Shapeshifting: An Interview with Michelle Ross

Shapeshifting: An Interview with Michelle Ross


We’re so excited to share an interview with past contributor Michelle Ross about her new short story collection, Shapeshifting. The book came out in November from Stillhouse Press. The interview was conducted via email by our blog editor, Sara Walker.


Sara Walker: Just about all the stories center on motherhood, children, and those relationships. What inspired this?

Michelle Ross: My first story collection There’s So Much They Haven’t Told You was less unified in its focus, so for my second collection, I wanted to be more deliberate with theme. As the mother of a young child, I found myself, perhaps inevitably, drawn to writing fiction about motherhood and mothers. Motherhood has been a big part of my lived experience these last eleven years. It’s on my mind. I’ve been mentoring high school writers for several years now via the Adroit Journal’s Summer Mentorship Program, and there’s this passage I quote from Lorrie Moore in my syllabus about the importance of writing about what’s on your mind, what you care about. One of the things she says is “You really have to write from the center.” She talks about how one of the big mistakes her students make is that they write about topics they don’t really think about or care about. I think it’s impossible to write well about a topic you’re not at least a little bit obsessed with. Trying to fake it won’t do. The story will be missing something crucial.

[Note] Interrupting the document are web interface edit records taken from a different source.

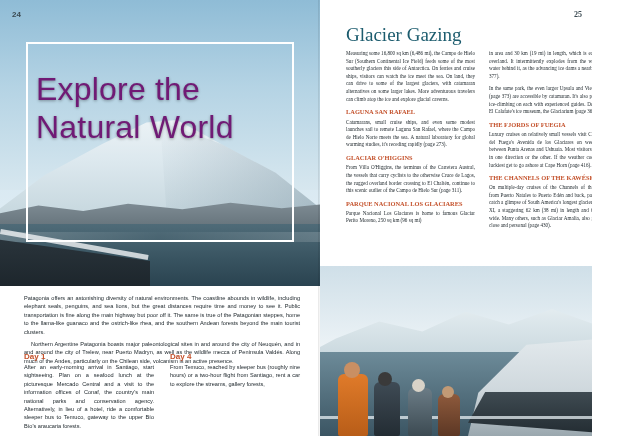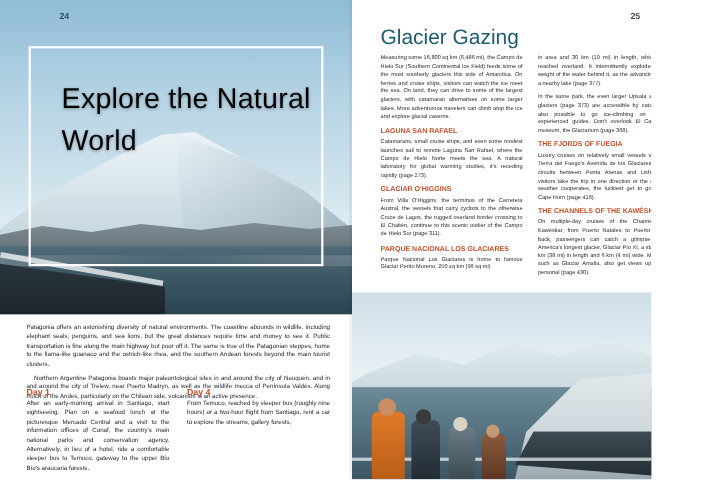--- a/index.html
+++ b/index.html
@@ -83,36 +83,35 @@
     opacity: .85;
   }
   .hero-box {
     position: absolute;
     left: 26px; top: 42px;
     width: 268px; height: 200px;
     border: 2px solid #ffffff;
   }
   .hero-title {
     position: absolute;
-    left: 56px; top: 70px;
+    left: 36px; top: 70px;
     width: 250px;
-    color: #000000;
-    font-size: 26px;
+    color: #701a75;
+    font-size: 32px;
     line-height: 38px;
     font-weight: 400;
     letter-spacing: .2px;
     text-shadow: 0 1px 3px rgba(0,0,0,.35);
   }
   .folio-left {
     position: absolute;
     left: 12px; top: 10px;
     font-size: 8px;
     color: #3b4a52;
     font-weight: 700;
-    margin-left: 42px;
   }
   .body-left {
     position: absolute;
     left: 24px; top: 294px;
     width: 276px;
   }
   .para {
     font-size: 5.6px;
     line-height: 8.4px;
     color: #20292e;
@@ -141,20 +140,21 @@
     text-align: justify;
     margin: 0;
   }
 
   
   .page-right {
     position: relative;
     width: 272px; height: 436px;
     background: #ffffff;
     overflow: hidden;
+    font-family: Liberation Serif, serif;
   }
   .folio-right {
     position: absolute;
     right: 10px; top: 10px;
     font-size: 8px;
     color: #3b4a52;
     font-weight: 700;
   }
   .r-title {
     position: absolute;

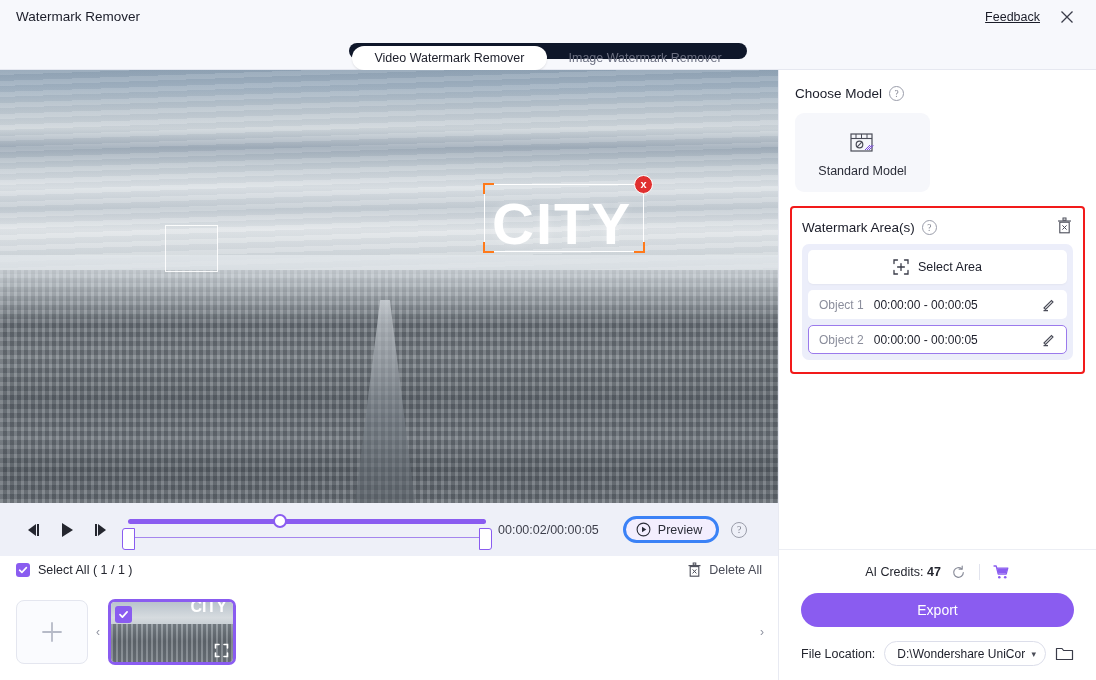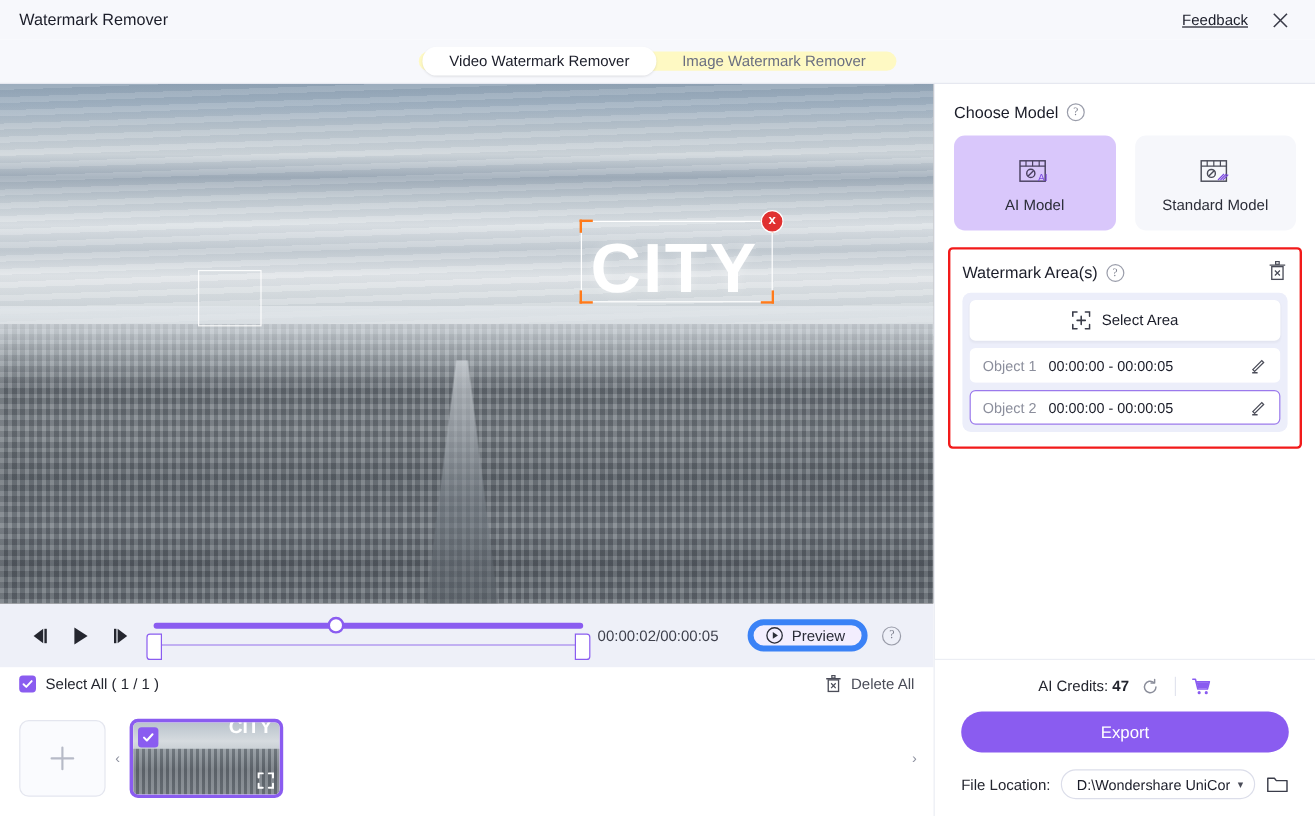--- a/index.html
+++ b/index.html
@@ -32,22 +32,22 @@
   }
 
   
   .tabbar {
     height: 37px;
     background: #f7f8fc;
     display: flex; align-items: center; justify-content: center;
     border-bottom: 1px solid #e6e8f0;
   }
   .tabgroup {
-    display: flex; background: #fef9c3; border-radius: 16px; padding: 3px;
-    height: 16px; align-items: center;
+    display: flex; background: #0f172a; border-radius: 16px; padding: 3px;
+    height: 16px; 
   }
   .tab {
     height: 24px; padding: 0 22px; border-radius: 14px;
     display: flex; align-items: center; justify-content: center;
     font-size: 12.5px; color: #6b6f80; cursor: pointer; white-space: nowrap;
   }
   .tab.active {
     background: #ffffff; color: #1b1d29;
     box-shadow: 0 1px 2px rgba(0,0,0,0.10);
   }
@@ -160,21 +160,21 @@
   }
   .trim-handle {
     position: absolute; top: 18px; width: 13px; height: 22px;
     border: 1.5px solid #8a5cf0; background: #fff; cursor: pointer;
   }
   .trim-handle.l { left: -6px; border-radius: 3px 0 0 3px; }
   .trim-handle.r { right: -6px; border-radius: 0 3px 3px 0; }
   .time-text { font-size: 12.5px; color: #3d3f4b; white-space: nowrap; }
   .preview-btn {
     margin-left: 24px; height: 27px; padding: 0 14px 0 10px;
-    border: 5px solid #3b82f6; border-radius: 14px; background: #f3eefe;
+    border: 3px solid #3b82f6; border-radius: 14px; background: #f3eefe;
     display: flex; align-items: center; gap: 7px; cursor: pointer;
     font-size: 12.5px; color: #2b2d38;
   }
   .help-circle {
     width: 16px; height: 16px; border-radius: 50%; border: 1.2px solid #9a9daa;
     color: #7c7f8c; font-size: 10px; display:flex; align-items:center; justify-content:center;
     margin-left: 12px; cursor: pointer; font-family: "Liberation Serif", serif;
   }
 
   
@@ -443,33 +443,20 @@
     </div>
   </div>
 
   <div class="right-col">
     <div class="rp-pad">
       <div class="rp-title">
         <span>Choose Model</span>
         <span class="q-circle">?</span>
       </div>
       <div class="model-row">
-        <div class="model-card active">
-          <svg width="34" height="30" viewBox="0 0 34 30">
-            <rect x="5" y="6" width="21" height="17" fill="none" stroke="#4a4060" stroke-width="1.2"></rect>
-            <line x1="5" y1="10.5" x2="26" y2="10.5" stroke="#4a4060" stroke-width="1.1"></line>
-            <line x1="10" y1="6" x2="10" y2="10.5" stroke="#4a4060" stroke-width="1"></line>
-            <line x1="15.5" y1="6" x2="15.5" y2="10.5" stroke="#4a4060" stroke-width="1"></line>
-            <line x1="21" y1="6" x2="21" y2="10.5" stroke="#4a4060" stroke-width="1"></line>
-            <circle cx="14" cy="16.5" r="3.4" fill="none" stroke="#4a4060" stroke-width="1.2"></circle>
-            <line x1="11.6" y1="18.9" x2="16.4" y2="14.1" stroke="#4a4060" stroke-width="1.2"></line>
-            <text x="20" y="23" font-size="8.5" fill="#7b4ae0" font-family="Liberation Sans, sans-serif">AI</text>
-          </svg>
-          <span>AI Model</span>
-        </div>
         <div class="model-card">
           <svg width="34" height="30" viewBox="0 0 34 30">
             <rect x="5" y="6" width="21" height="17" fill="none" stroke="#4a4c58" stroke-width="1.2"></rect>
             <line x1="5" y1="10.5" x2="26" y2="10.5" stroke="#4a4c58" stroke-width="1.1"></line>
             <line x1="10" y1="6" x2="10" y2="10.5" stroke="#4a4c58" stroke-width="1"></line>
             <line x1="15.5" y1="6" x2="15.5" y2="10.5" stroke="#4a4c58" stroke-width="1"></line>
             <line x1="21" y1="6" x2="21" y2="10.5" stroke="#4a4c58" stroke-width="1"></line>
             <circle cx="13.5" cy="16.5" r="3.3" fill="none" stroke="#4a4c58" stroke-width="1.2"></circle>
             <line x1="11.2" y1="18.8" x2="15.8" y2="14.2" stroke="#4a4c58" stroke-width="1.2"></line>
             <g stroke="#7b4ae0" stroke-width="1">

I see that in the submission queue for Atticus Review, where I’m fiction editor: some stories are missing that spark of energy that you just can’t fake, and I think that whether or not a story has that spark has a lot to do with whether the writer is writing from the center.   

SW: Why is it important to you to highlight the imperfection of motherhood and feelings of imposter syndrome?

MR: I was grappling with many questions in these stories—the impossible pressures put on mothers, the erasure of motherhood, what mothers owe their children, the tremendous power mothers have over their children, the violence and cruelty of children—but most of all I just wanted to write honestly about motherhood. No sugarcoating. No prettying things up. That’s what I want to do with any topic I write about. And one of the truths of motherhood is that no one is born a mother. There’s so much mythologizing about motherhood—that nurturing comes naturally to mothers, for example; that it comes naturally to women and girls in general. But the truth is more complicated. Nurturing isn’t an inherently female trait. It’s at least partly a learned trait. If you’ve rarely, if ever, been nurtured by someone, how do you learn to nurture another person? It wasn’t until my son was born that I really and fully grasped how incredibly vulnerable children are and how, therefore, incredibly easy it is for parents to harm their children; and, of course, the world is full of adults who were harmed by their parents, and many of those adults have children of their own. 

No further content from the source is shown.